[EXERCISE MATERIAL]
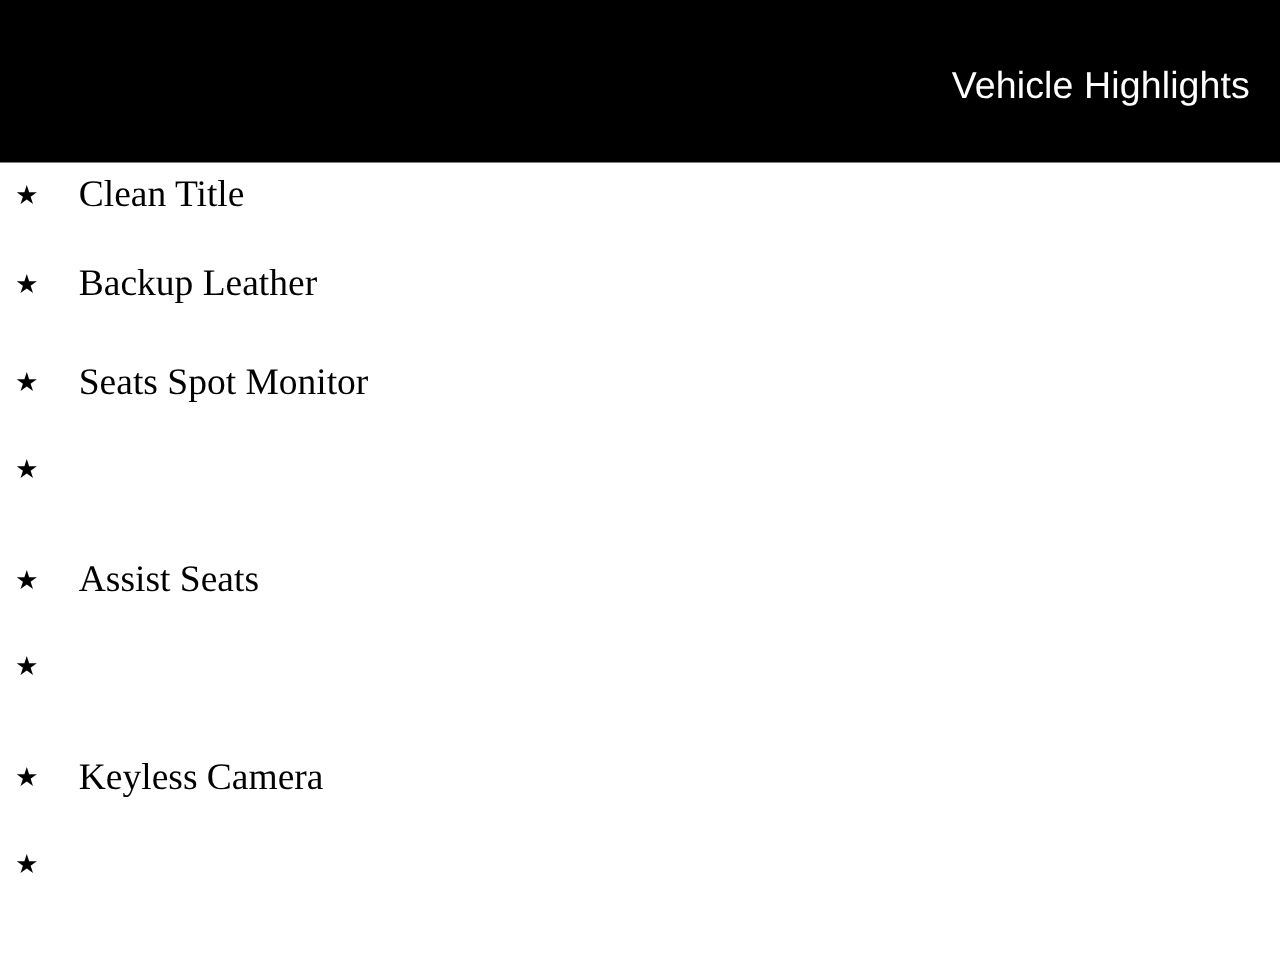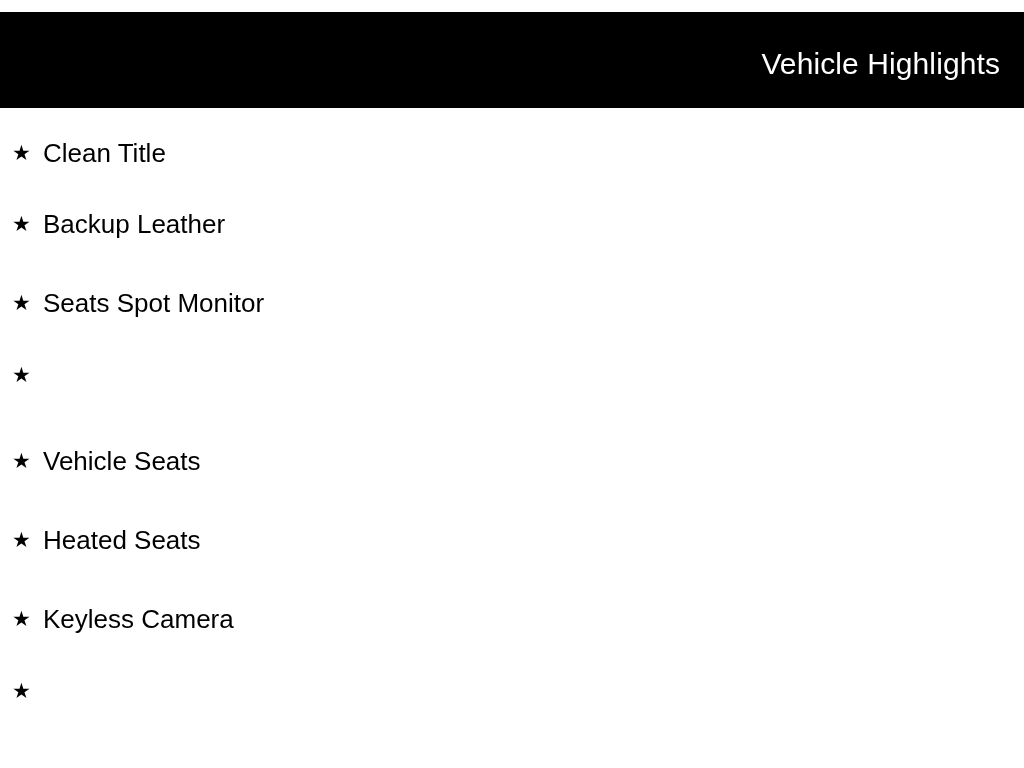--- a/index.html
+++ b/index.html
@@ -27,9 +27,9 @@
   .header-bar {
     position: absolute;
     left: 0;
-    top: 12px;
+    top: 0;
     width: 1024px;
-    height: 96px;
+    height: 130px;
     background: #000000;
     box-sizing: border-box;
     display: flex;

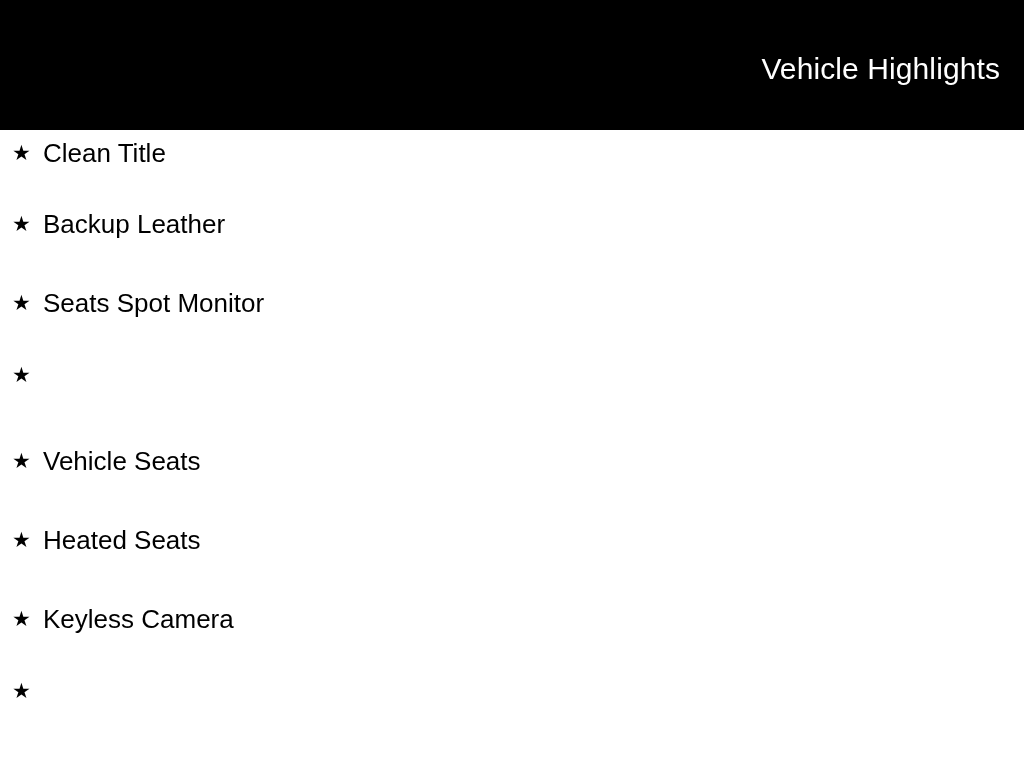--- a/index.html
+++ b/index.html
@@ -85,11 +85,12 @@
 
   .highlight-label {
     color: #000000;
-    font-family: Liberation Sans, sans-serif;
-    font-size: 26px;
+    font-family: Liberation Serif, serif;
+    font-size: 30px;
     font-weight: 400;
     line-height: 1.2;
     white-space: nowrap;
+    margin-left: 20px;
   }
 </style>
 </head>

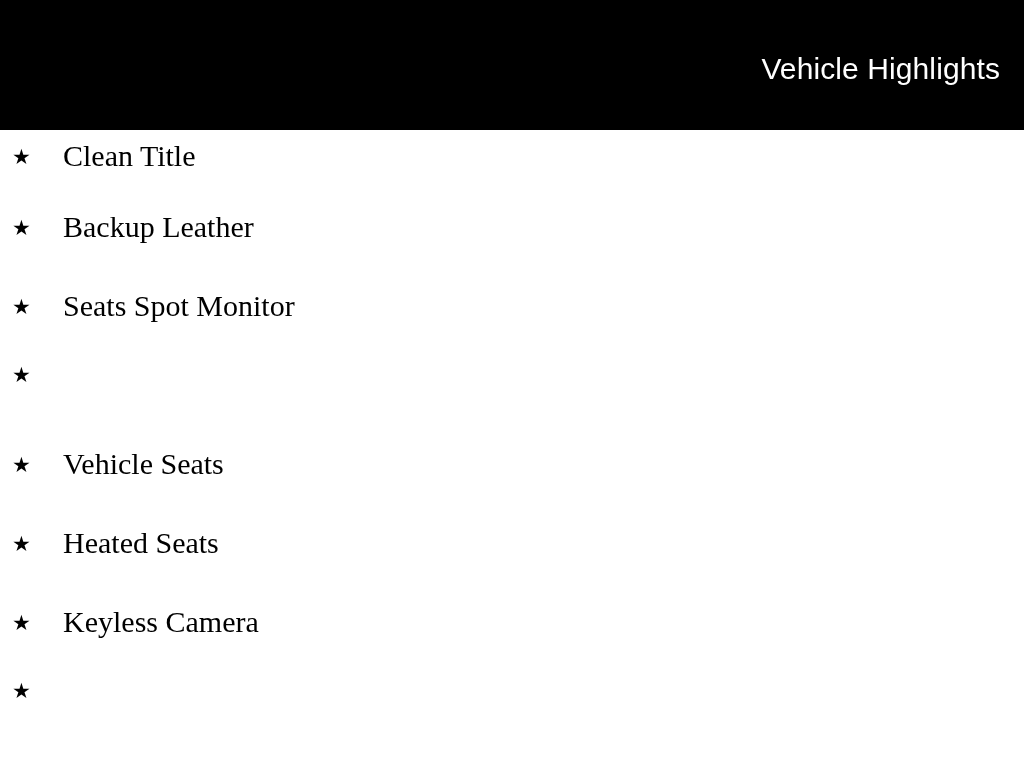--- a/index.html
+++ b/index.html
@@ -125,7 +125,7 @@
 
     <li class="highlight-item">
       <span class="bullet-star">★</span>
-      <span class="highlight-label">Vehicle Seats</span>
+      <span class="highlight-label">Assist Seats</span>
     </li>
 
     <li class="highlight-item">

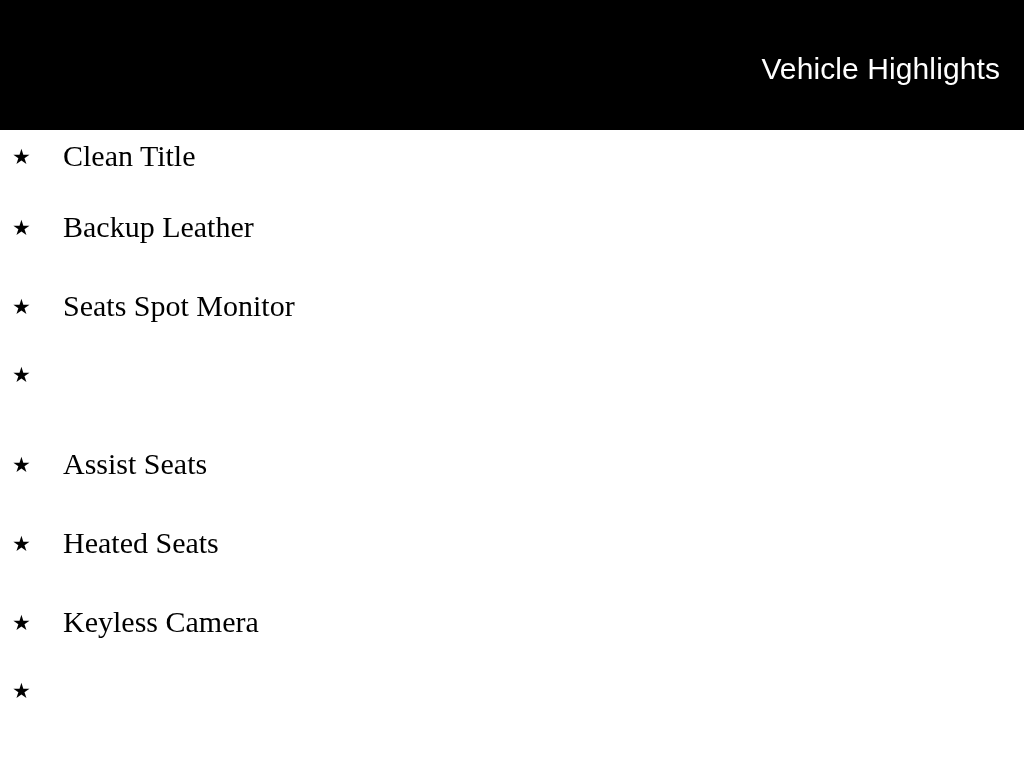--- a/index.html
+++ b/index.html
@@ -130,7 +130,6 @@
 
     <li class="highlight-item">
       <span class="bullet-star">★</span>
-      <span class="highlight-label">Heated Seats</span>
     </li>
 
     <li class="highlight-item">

[YOUR GOAL] What lines above contain "span"? Copy them out.

[WRITTEN RESPONSE]
       <span class="bullet-star">★</span>
-      <span class="highlight-label">Vehicle Seats</span>
+      <span class="highlight-label">Assist Seats</span>
       <span class="bullet-star">★</span>
-      <span class="highlight-label">Heated Seats</span>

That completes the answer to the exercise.